Try it: Without including any image, repeat every record exactly.

Data shown:
· · · ·
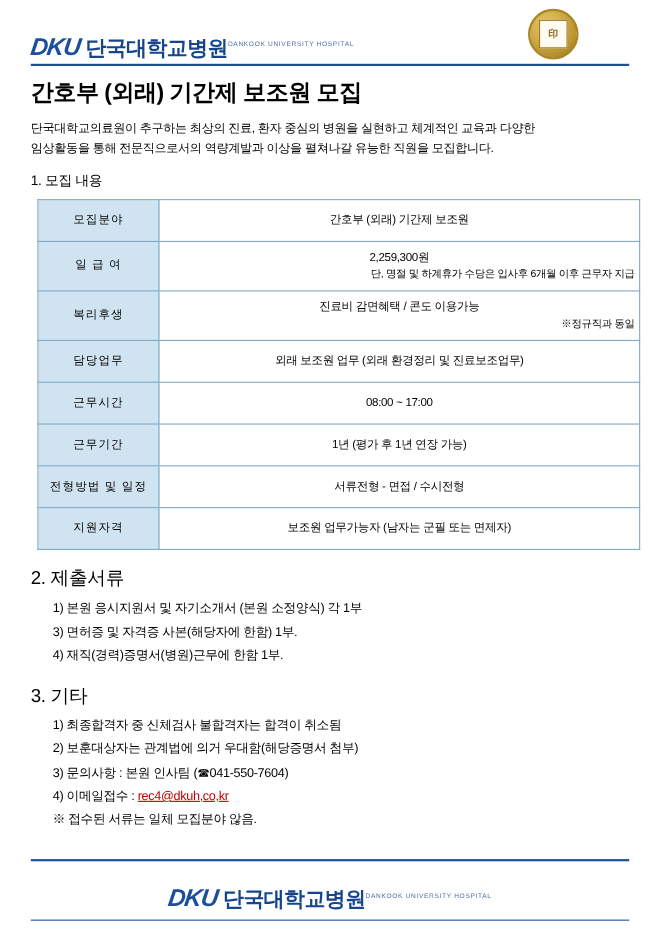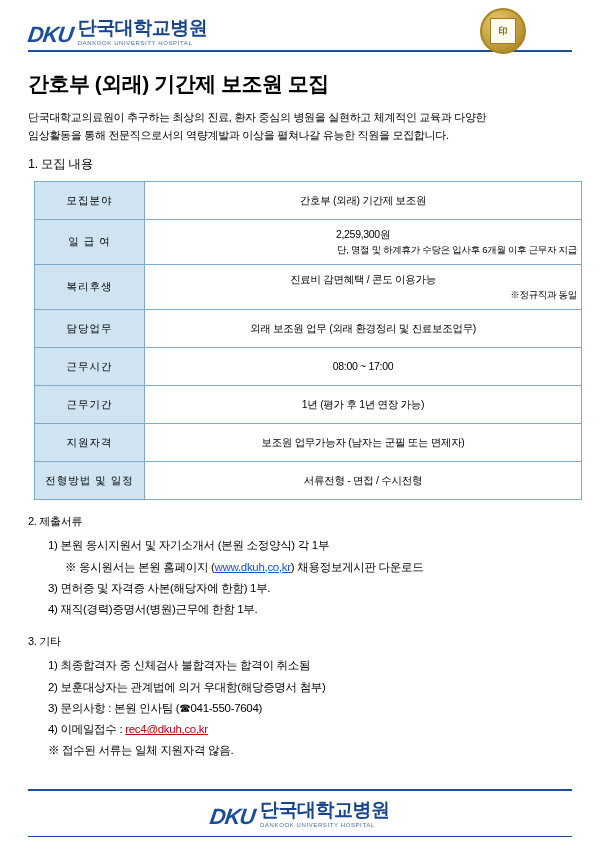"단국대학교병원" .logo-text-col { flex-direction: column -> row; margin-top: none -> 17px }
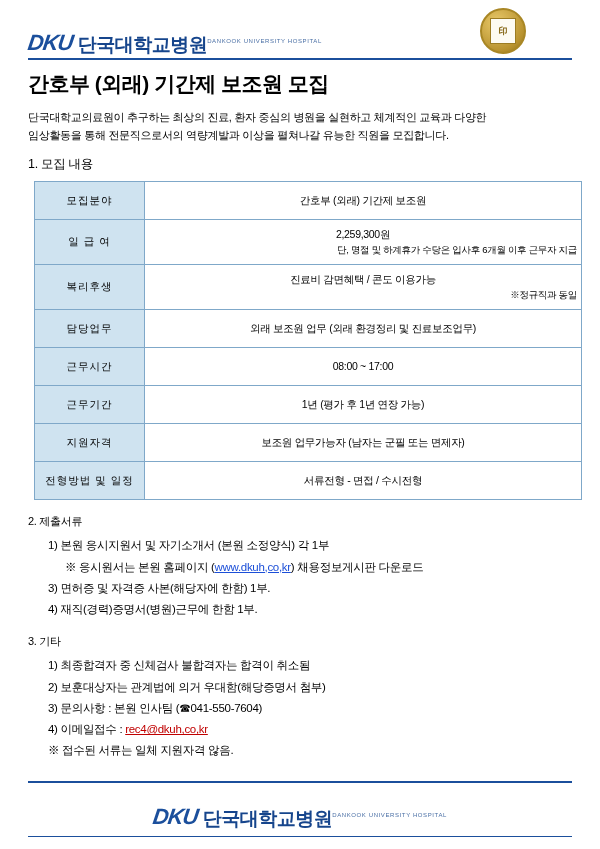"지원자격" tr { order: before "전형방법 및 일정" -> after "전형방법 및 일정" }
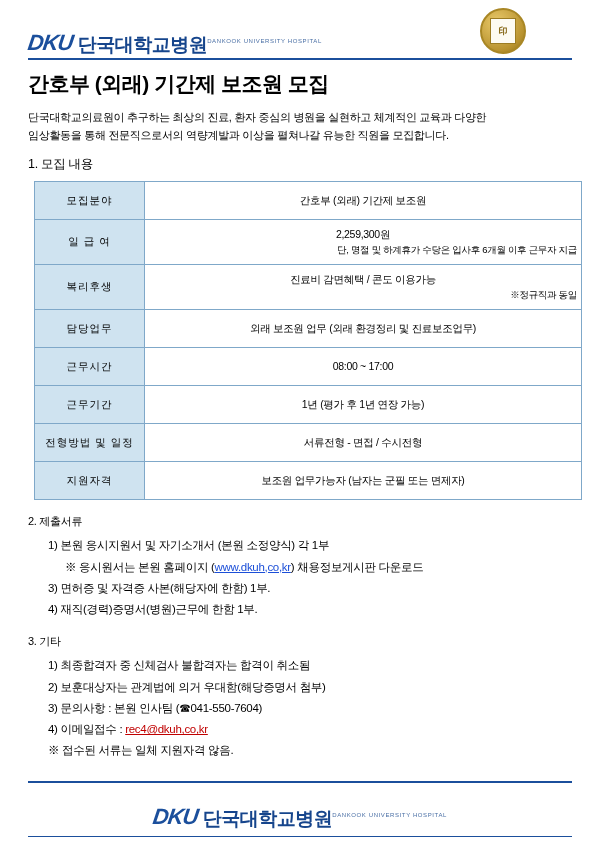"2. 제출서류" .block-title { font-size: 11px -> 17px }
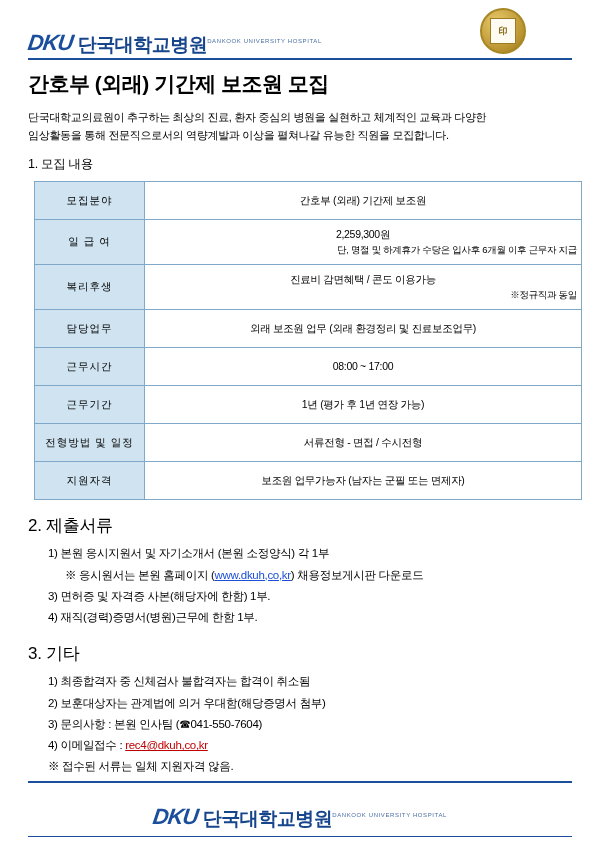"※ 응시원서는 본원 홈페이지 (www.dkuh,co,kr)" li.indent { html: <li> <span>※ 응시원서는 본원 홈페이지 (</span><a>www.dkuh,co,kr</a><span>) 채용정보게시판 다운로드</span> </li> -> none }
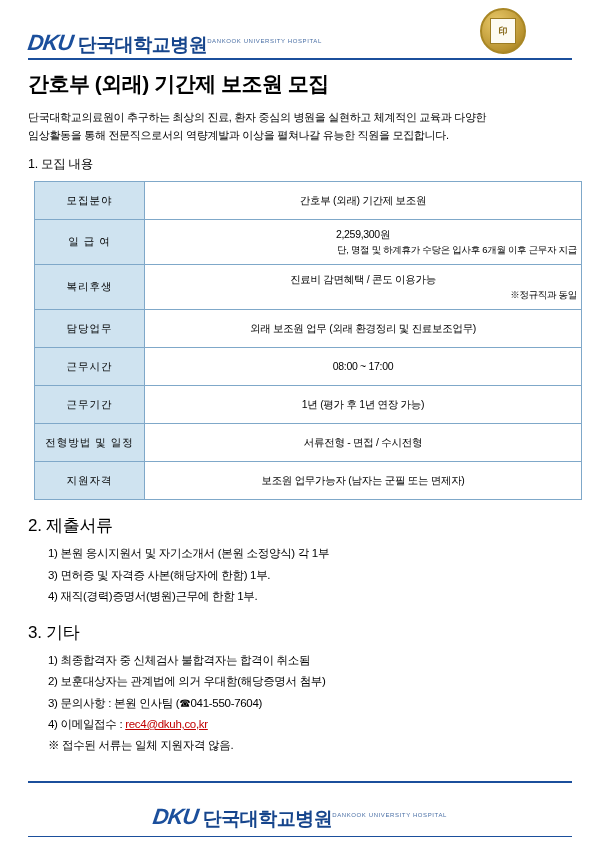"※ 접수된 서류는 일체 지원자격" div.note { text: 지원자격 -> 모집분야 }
· · · ·
Completed exercise:
"단국대학교병원" .logo-text-col { flex-direction: column -> row; margin-top: none -> 17px }
"지원자격" tr { order: before "전형방법 및 일정" -> after "전형방법 및 일정" }
"2. 제출서류" .block-title { font-size: 11px -> 17px }
"※ 응시원서는 본원 홈페이지 (www.dkuh,co,kr)" li.indent { html: <li> <span>※ 응시원서는 본원 홈페이지 (</span><a>www.dkuh,co,kr</a><span>) 채용정보게시판 다운로드</span> </li> -> none }
"※ 접수된 서류는 일체 지원자격" div.note { text: 지원자격 -> 모집분야 }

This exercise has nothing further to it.